Rachel steeled herself, holding the image of her home and family in her mind, and moved to the back of the house. She could do this. She would do this.

  The back door was closed with a common deadbolt, the kind that Rachel had jimmied hundreds of times. She reached into her pocket for her favorite burglary tool, the lockpick her father had given to her as a birthday present two years earlier. As her fingers closed around it, she moved her other hand to drop her cell phone into the opposite pocket. But before she completed the motion, she heard a loud and peculiar crack. At the same moment, she felt a jolt, almost as if the ground under her feet had jerked, and her head bounced forward with great force.

  Rachel grabbed the doorframe and righted herself, but she knew at once that something was not right. While wondering where the sound had come from, she also began to wonder why her eyes weren’t focusing. Her mind felt like it was swimming against the current, disconnected from her body. She clutched at the tool in her pocket and dropped her cell phone. Instead of dropping into her pocket, it slid down the side of her coat and fell to the ground with a clank.

  Rachel swayed, bewildered, trying to pull herself together.
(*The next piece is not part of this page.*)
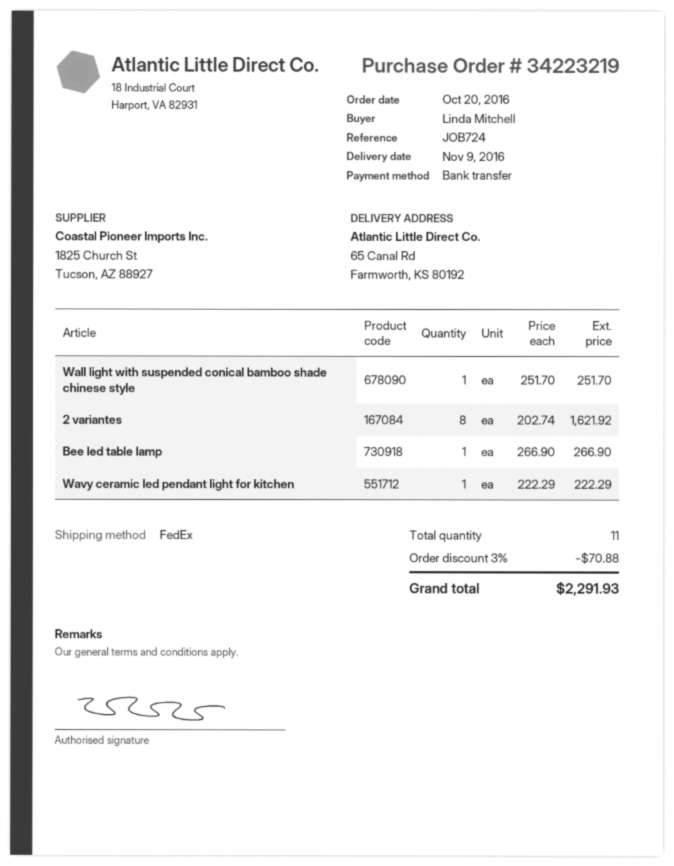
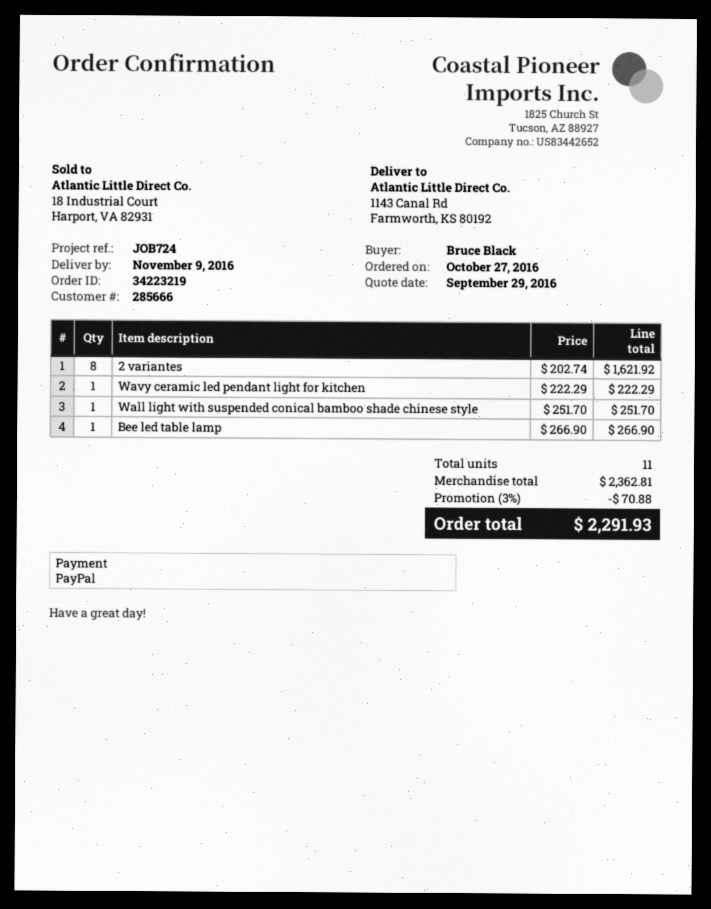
order date: 2016-10-20 -> 2016-10-27
ordered by: Linda Mitchell -> Bruce Black
payment method: bank transfer -> PayPal
ship to: 65 Canal Rd, Farmworth, KS 80192 -> 1143 Canal Rd, Farmworth, KS 80192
She started to reach for the phone, and that’s when her lingering equilibrium snapped like an overtaxed elastic band. She toppled face-first onto the back steps. As her vision went incurably fuzzy, she continued to wonder vaguely and pointlessly what was wrong. At the last moment, she saw a pair of men’s shoes just inches from her face. Then her weary eyes closed and her confused mind slipped into oblivion.

  HE KNELT OVER the girl with the wood plank he had used to hit her still clutched in his hand. His hard eyes, capped by thick gray brows, took in every inch of her body, as if he was cataloging her various parts. He picked up her cell phone and tried unsuccessfully to turn it on. When the screen remained dark, he decided it had broken when she dropped it and flung the thing over the fence into his neighbor’s open trash can.